What you need to do ::
From the listing below, work out the number of lines containing "included" and give that number without comment.

□ □ □ □ □

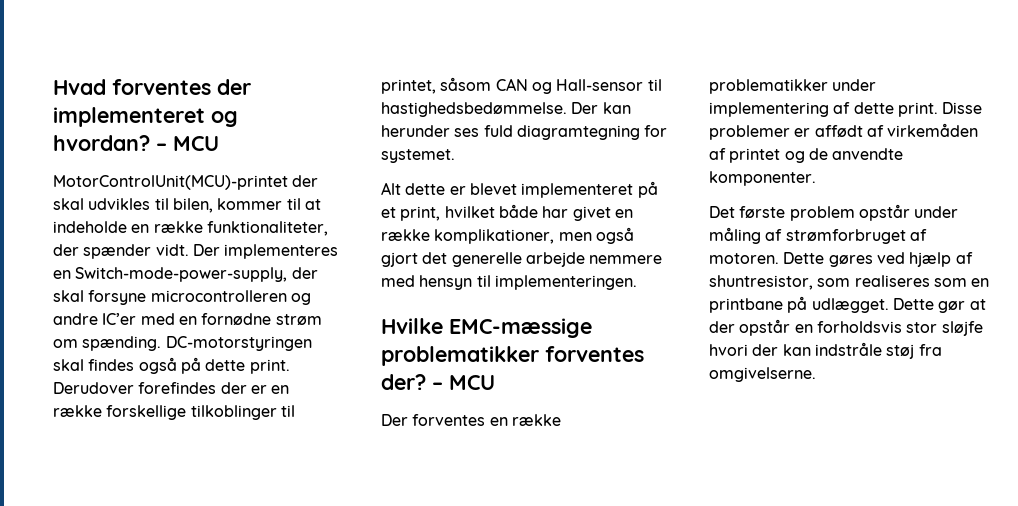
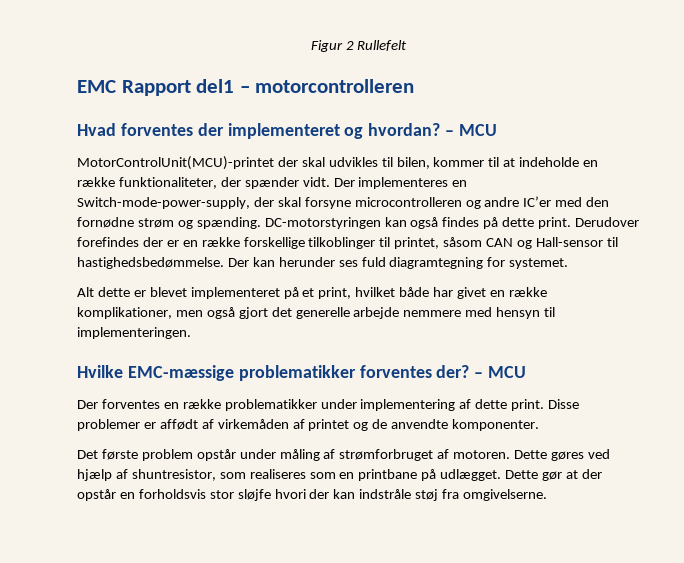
+ Figur 2 Rullefelt
+ EMC Rapport del1 – motorcontrolleren
- Der implementeres en Switch-mode-power-supply, der skal forsyne microcontrolleren og andre IC’er med en fornødne strøm om spænding.
+ Der implementeres en Switch-mode-power-supply, der skal forsyne microcontrolleren og andre IC’er med den fornødne strøm og spænding.
- DC-motorstyringen skal findes også på dette print.
+ DC-motorstyringen kan også findes på dette print.

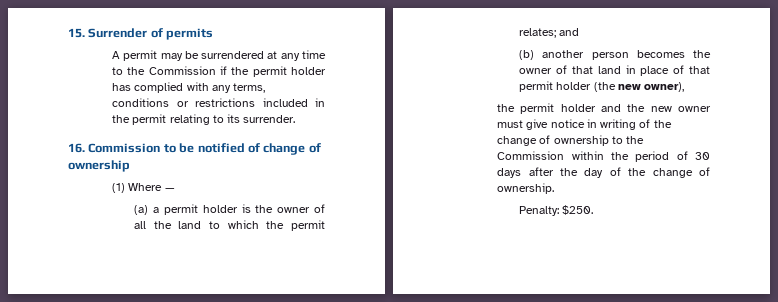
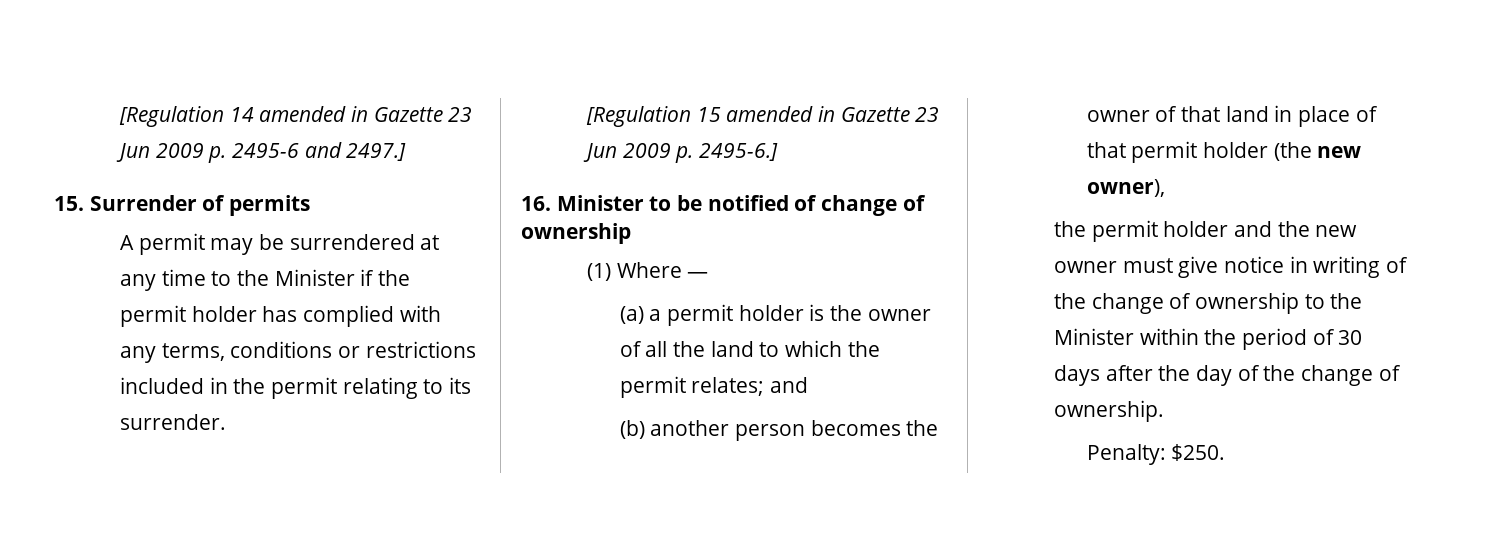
+ [Regulation 14 amended in Gazette 23 Jun 2009 p. 2495-6 and 2497.]
- A permit may be surrendered at any time to the Commission if the permit holder has complied with any terms, conditions or restrictions included in the permit relating to its surrender.
+ A permit may be surrendered at any time to the Minister if the permit holder has complied with any terms, conditions or restrictions included in the permit relating to its surrender.
+ [Regulation 15 amended in Gazette 23 Jun 2009 p. 2495-6.]
- 16. Commission to be notified of change of ownership
+ 16. Minister to be notified of change of ownership
- the permit holder and the new owner must give notice in writing of the change of ownership to the Commission within the period of 30 days after the day of the change of ownership.
+ the permit holder and the new owner must give notice in writing of the change of ownership to the Minister within the period of 30 days after the day of the change of ownership.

□ □ □ □ □

Task result ::
2